(Instructions for the task) Beginning with the line containing "- Para redactar" and ending with the last line of the records, set down every line exactly.

(Exercise inputs)
****************
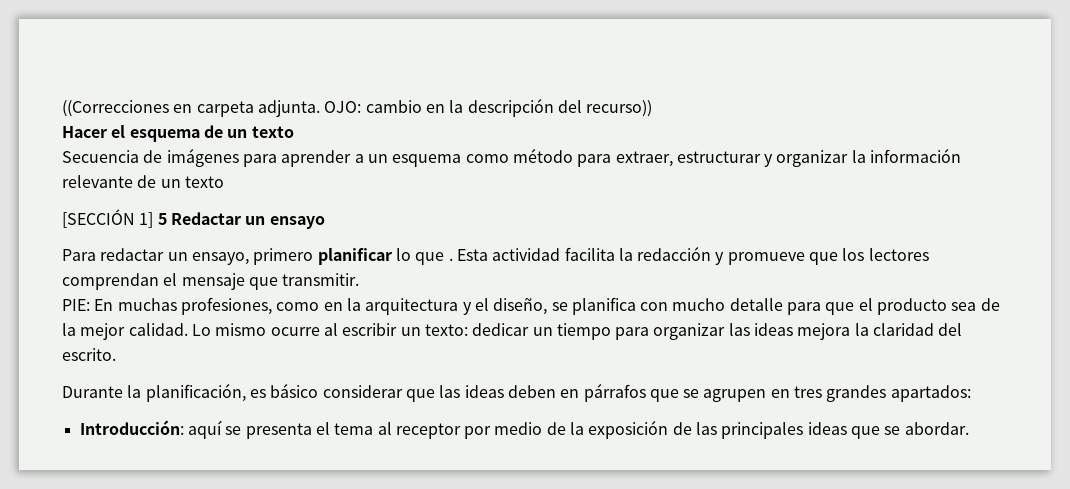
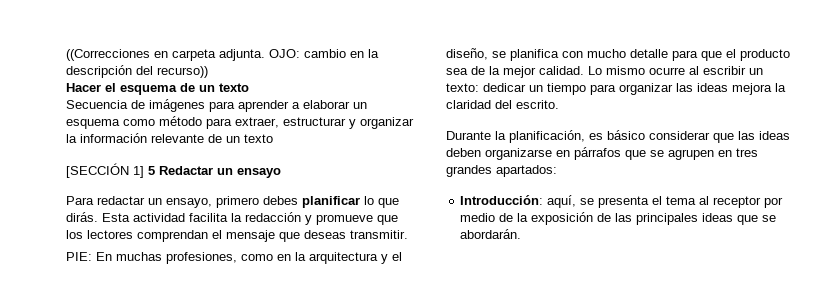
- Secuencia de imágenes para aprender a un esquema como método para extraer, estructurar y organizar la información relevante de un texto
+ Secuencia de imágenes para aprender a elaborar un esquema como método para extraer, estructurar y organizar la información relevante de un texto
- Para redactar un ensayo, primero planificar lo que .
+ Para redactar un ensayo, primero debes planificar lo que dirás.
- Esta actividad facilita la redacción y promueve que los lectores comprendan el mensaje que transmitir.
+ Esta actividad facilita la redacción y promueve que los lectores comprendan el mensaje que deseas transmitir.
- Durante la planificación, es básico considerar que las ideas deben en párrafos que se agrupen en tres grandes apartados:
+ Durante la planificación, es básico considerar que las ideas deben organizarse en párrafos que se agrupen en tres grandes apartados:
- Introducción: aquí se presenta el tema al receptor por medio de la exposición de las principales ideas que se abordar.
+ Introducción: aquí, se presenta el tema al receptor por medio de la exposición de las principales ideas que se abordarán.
****************
(Output for this task)
- Para redactar un ensayo, primero planificar lo que .
+ Para redactar un ensayo, primero debes planificar lo que dirás.
- Esta actividad facilita la redacción y promueve que los lectores comprendan el mensaje que transmitir.
+ Esta actividad facilita la redacción y promueve que los lectores comprendan el mensaje que deseas transmitir.
- Durante la planificación, es básico considerar que las ideas deben en párrafos que se agrupen en tres grandes apartados:
+ Durante la planificación, es básico considerar que las ideas deben organizarse en párrafos que se agrupen en tres grandes apartados:
- Introducción: aquí se presenta el tema al receptor por medio de la exposición de las principales ideas que se abordar.
+ Introducción: aquí, se presenta el tema al receptor por medio de la exposición de las principales ideas que se abordarán.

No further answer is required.